> [Work required]:
Tally up the lines below that contain the word "align" and give the total alone.

[Items listed in a dataset]
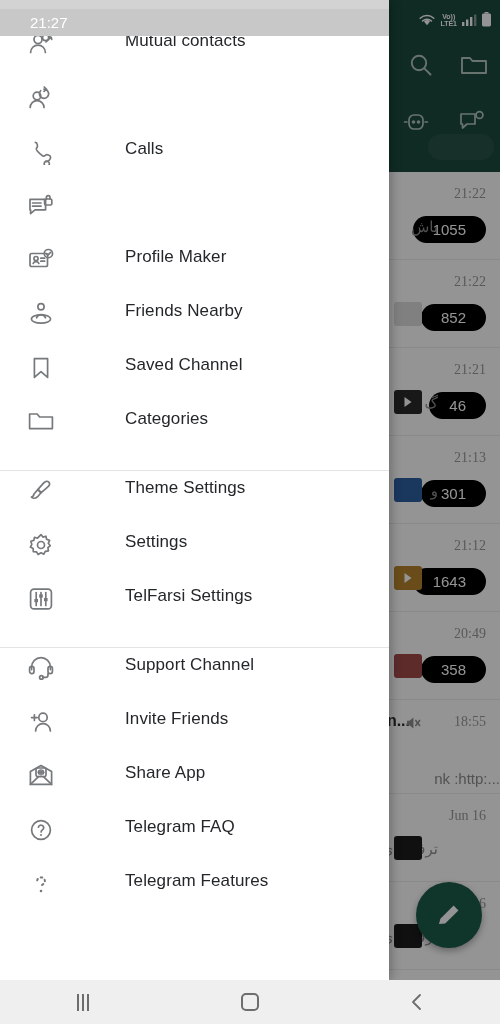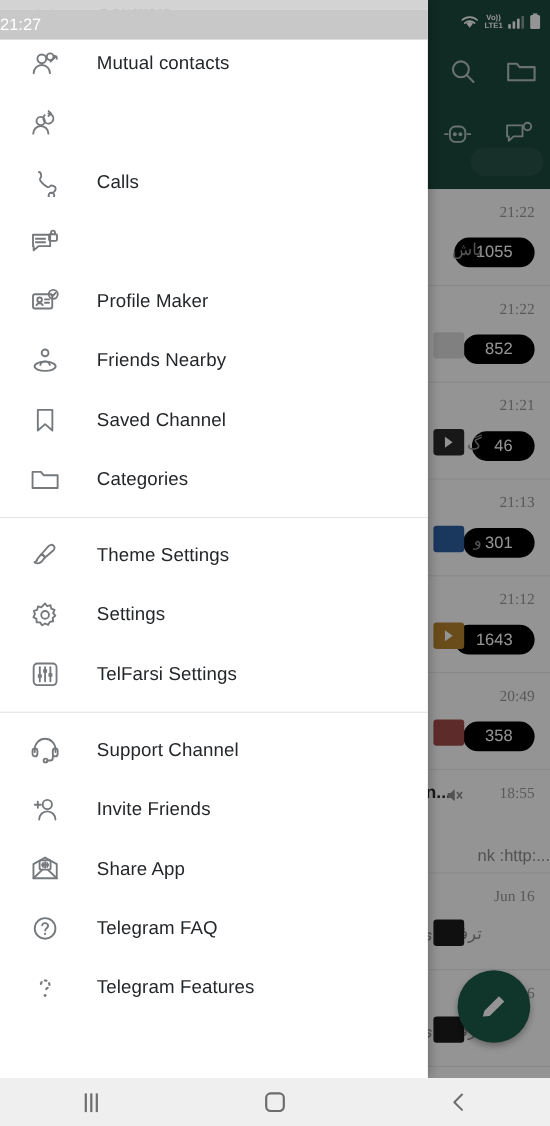--- a/index.html
+++ b/index.html
@@ -206,6 +206,7 @@
     align-items: center;
   }
   #status-clock {
+    margin-left: 30px;
     font-size: 15px;
     color: #ffffff;
   }

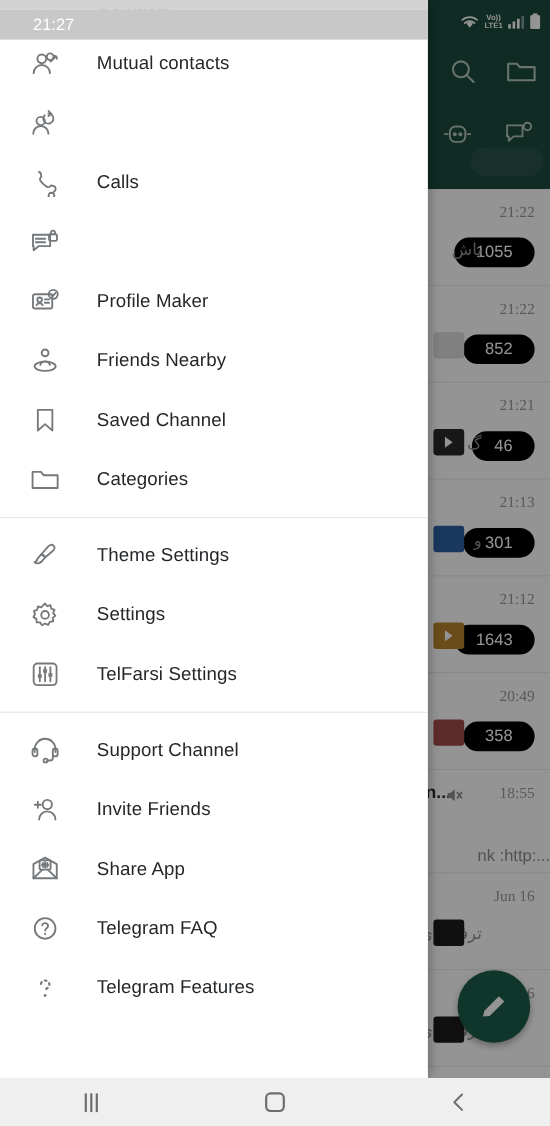--- a/index.html
+++ b/index.html
@@ -166,9 +166,10 @@
   }
   .menu-item {
     display: flex;
-    align-items: center;
+    align-items: flex-start;
     height: 54px;
     padding-left: 22px;
+    gap: 37px;
   }
   .menu-icon {
     width: 38px;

> [Task output]:
3